The enzyme GSH-Px utilizes GSH, an intracellular thiol that is typically in millimolar concentrations, as a substrate. Maintaining high intracellular concentrations of GSH also seems to be a function of melatonin as this indole stimulates the activity of its rate-limiting enzyme, gamma-glutamylcysteine synthase [52]. When GSH is metabolized by GSH-Px, a reaction that also requires H2O2 or other hydroperoxides, it is converted to oxidized glutathione (GSSG). Within cells the GSH:GSSG ratio is normally greatly in favor of the former, and to maintain this ratio GSSG is rapidly metabolized back to GSH by GSH-Rd. As noted above, experimental evidence has shown that melatonin also promotes the activity of GSH-Rd thereby helping to maintain high levels of reduced GSH [53].

In the current study, Px animals had the lowest GSH and GSH-Px levels. All doses of melatonin were found to have, beneficial effects on GSH levels and metabolism.

Considering the reduced oxidative damage because of melatonin treatment, melatonin's protective actions in the current study are believed to be a consequence of direct and indirect antioxidative activities. Our results are consistent with the literature that melatonin administration reduces MDA and NO levels in Px rats and increases GSH levels and GSH-Px, SOD activities. Also, pharmacological concentrations of melatonin reduce the ratio of skin flap necrosis which, herein was determined by using planimetry and supported by photography. These findings strongly suggest that both physiological and pharmacological concentrations of melatonin are important in reducing injury in random pattern dorsal skin flap tissue.
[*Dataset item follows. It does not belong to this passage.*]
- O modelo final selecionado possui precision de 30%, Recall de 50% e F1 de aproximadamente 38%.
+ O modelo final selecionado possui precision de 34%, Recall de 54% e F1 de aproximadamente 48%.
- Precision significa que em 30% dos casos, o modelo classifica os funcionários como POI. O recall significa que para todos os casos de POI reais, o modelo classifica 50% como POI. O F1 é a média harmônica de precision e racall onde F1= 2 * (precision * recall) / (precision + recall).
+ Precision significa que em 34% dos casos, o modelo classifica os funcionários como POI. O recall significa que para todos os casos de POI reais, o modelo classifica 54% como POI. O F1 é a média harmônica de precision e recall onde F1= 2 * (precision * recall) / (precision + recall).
In conclusion, the current findings indicate that melatonin supplementation may reduce skin flap injury especially in individuals with low plasma melatonin concentrations. We feel that melatonin could be effectively combined with flap surgery, especially in older patients. Finally, the protective effects of both physiologic and pharmacological concentrations of melatonin on the flap survival should also be further investigated.